***** Source material

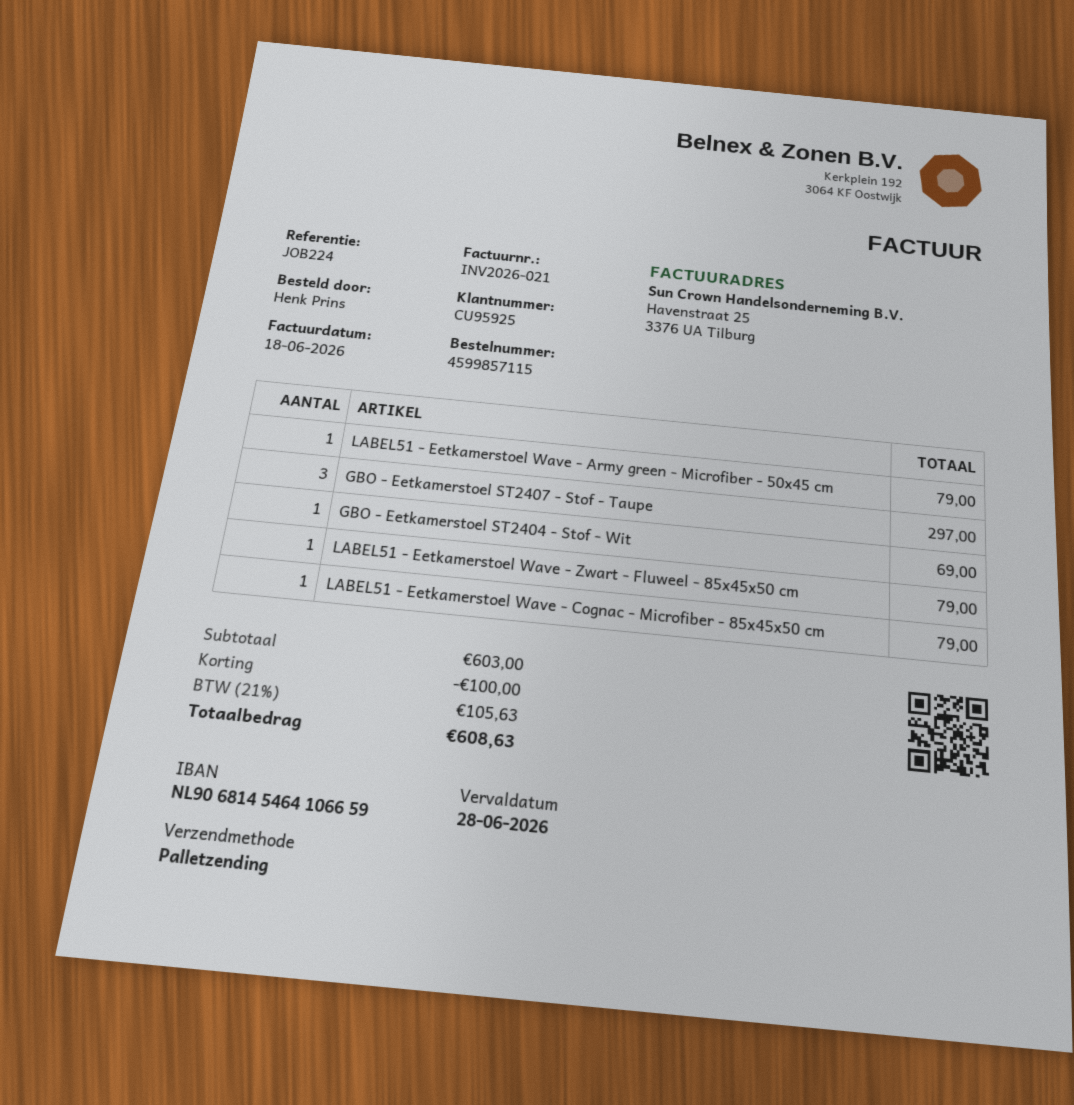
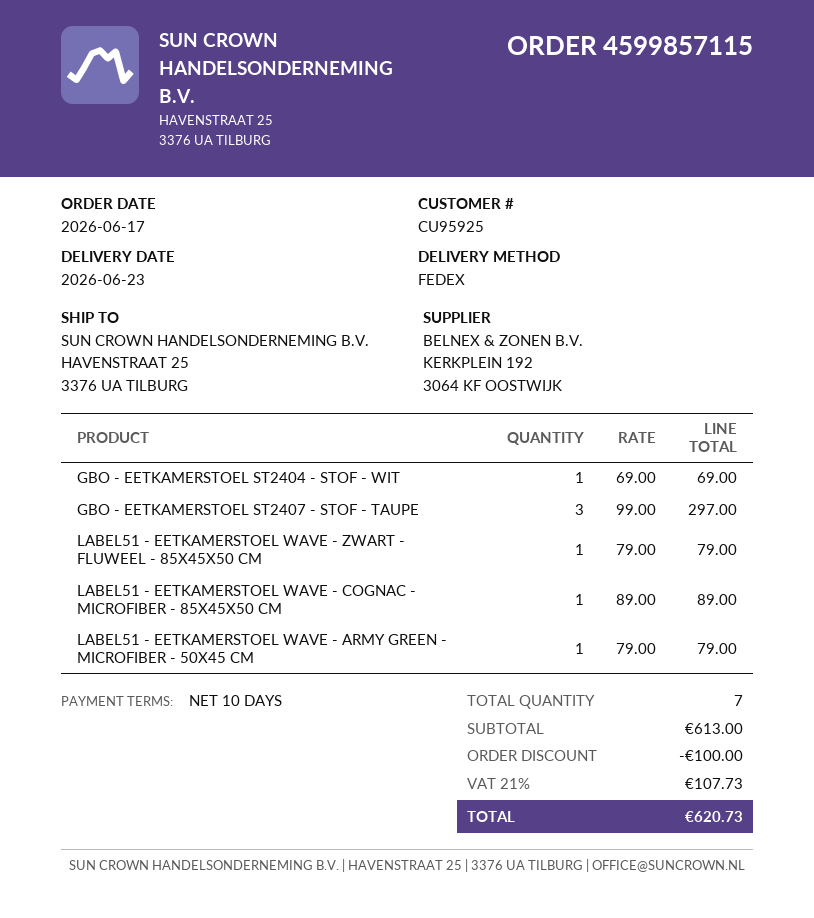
shipping method: pallet freight -> FedEx
LABEL51 - Eetkamerstoel Wave - Cognac - Microfiber - 85x45x50 cm: 1 for 79.00 -> 1 for 89.00
subtotal: 603.00 -> 613.00
tax: 21% = 105.63 -> 21% = 107.73
total: 608.63 -> 620.73

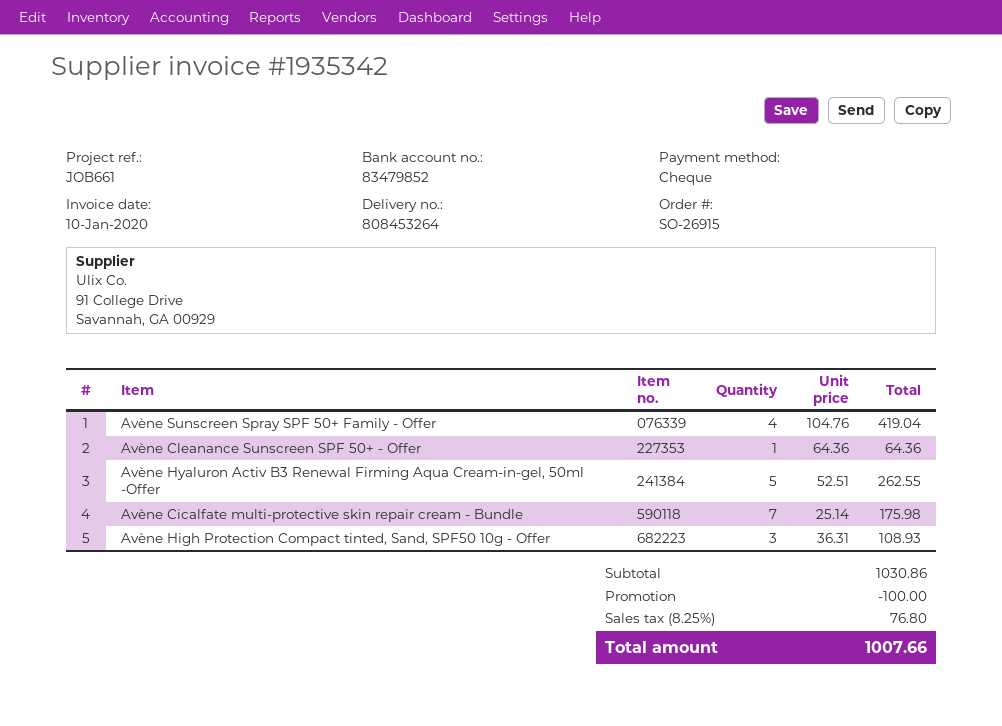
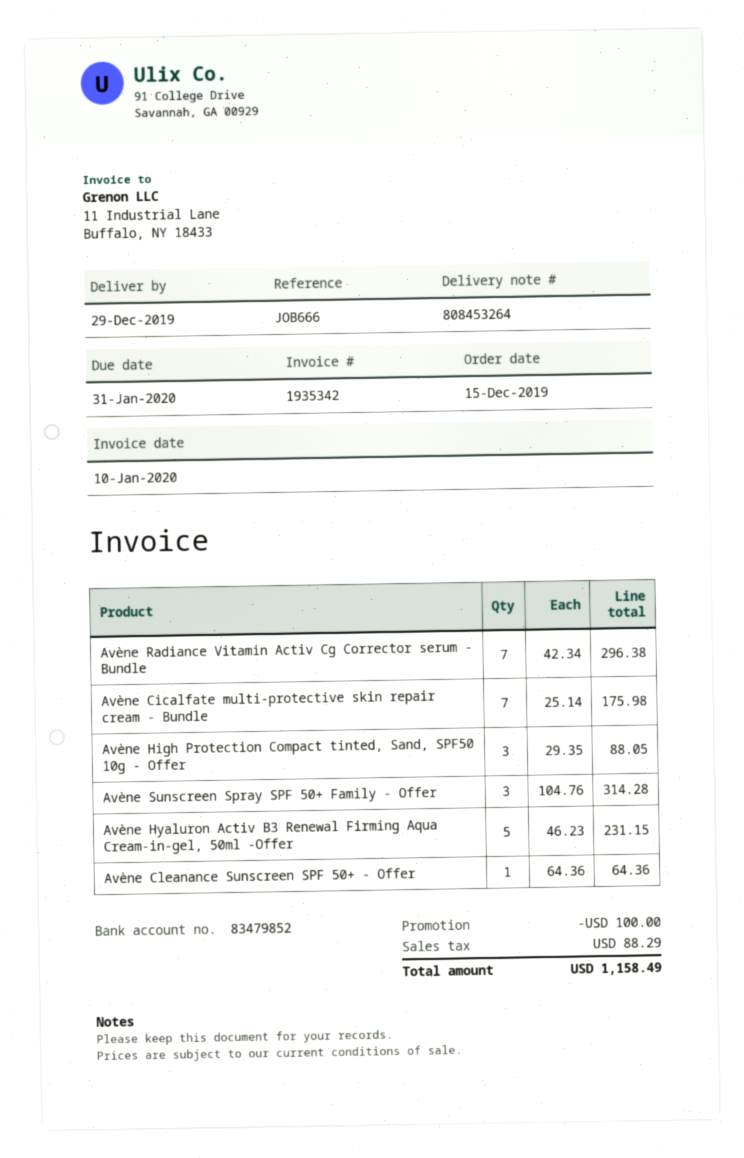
reference: JOB661 -> JOB666
Avène Sunscreen Spray SPF 50+ Family - Offer: 4 x 104.76 = 419.04 -> 3 x 104.76 = 314.28
Avène Hyaluron Activ B3 Renewal Firming Aqua Cream-in-gel, 50ml -Offer: 5 x 52.51 = 262.55 -> 5 x 46.23 = 231.15
Avène High Protection Compact tinted, Sand, SPF50 10g - Offer: 3 x 36.31 = 108.93 -> 3 x 29.35 = 88.05
Avène Radiance Vitamin Activ Cg Corrector serum - Bundle: none -> 7 x 42.34 = 296.38
tax: 76.80 -> 88.29
total: 1007.66 -> 1158.49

**********

• [Your assignment]:
Using the records above, filter out every line that lacks the string "Avène" and copy the rest.

• [Response to the exercise]:
Avène Sunscreen Spray SPF 50+ Family - Offer: 4 x 104.76 = 419.04 -> 3 x 104.76 = 314.28
Avène Hyaluron Activ B3 Renewal Firming Aqua Cream-in-gel, 50ml -Offer: 5 x 52.51 = 262.55 -> 5 x 46.23 = 231.15
Avène High Protection Compact tinted, Sand, SPF50 10g - Offer: 3 x 36.31 = 108.93 -> 3 x 29.35 = 88.05
Avène Radiance Vitamin Activ Cg Corrector serum - Bundle: none -> 7 x 42.34 = 296.38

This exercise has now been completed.